→ **Records provided**
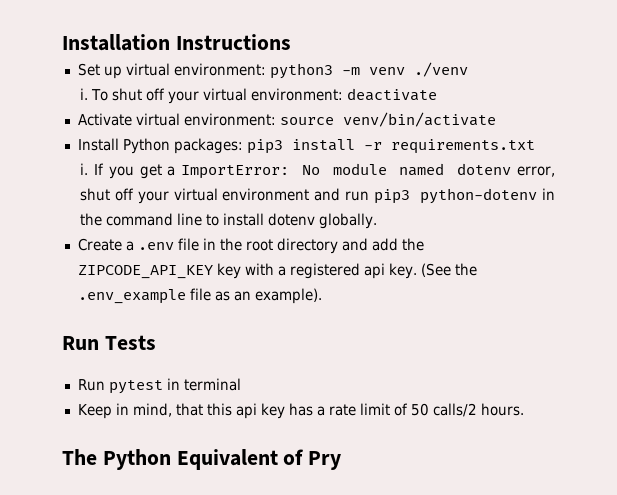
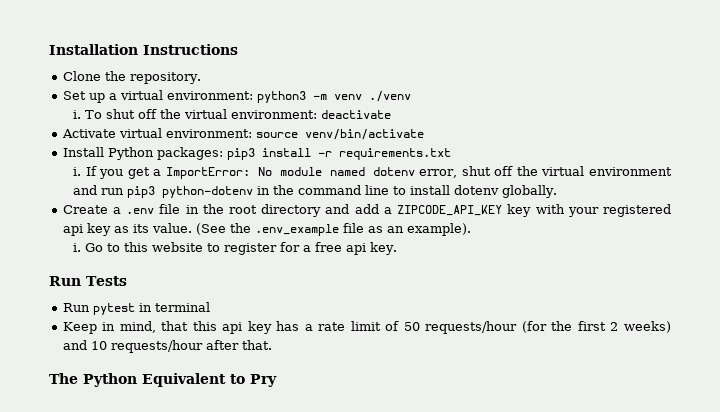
+ Clone the repository.
- Set up virtual environment: python3 -m venv ./venv
+ Set up a virtual environment: python3 -m venv ./venv
- To shut off your virtual environment: deactivate
+ To shut off the virtual environment: deactivate
- If you get a ImportError: No module named dotenv error, shut off your virtual environment and run pip3 python-dotenv in the command line to install dotenv globally.
+ If you get a ImportError: No module named dotenv error, shut off the virtual environment and run pip3 python-dotenv in the command line to install dotenv globally.
- Create a .env file in the root directory and add the ZIPCODE_API_KEY key with a registered api key.
+ Create a .env file in the root directory and add a ZIPCODE_API_KEY key with your registered api key as its value.
+ i. Go to this website to register for a free api key.
- Keep in mind, that this api key has a rate limit of 50 calls/2 hours.
+ Keep in mind, that this api key has a rate limit of 50 requests/hour (for the first 2 weeks) and 10 requests/hour after that.
- The Python Equivalent of Pry
+ The Python Equivalent to Pry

→ **Exercise aim**
Filter the listing for the word "venv" and copy every line that holds it.

→ **The answer**
- Set up virtual environment: python3 -m venv ./venv
+ Set up a virtual environment: python3 -m venv ./venv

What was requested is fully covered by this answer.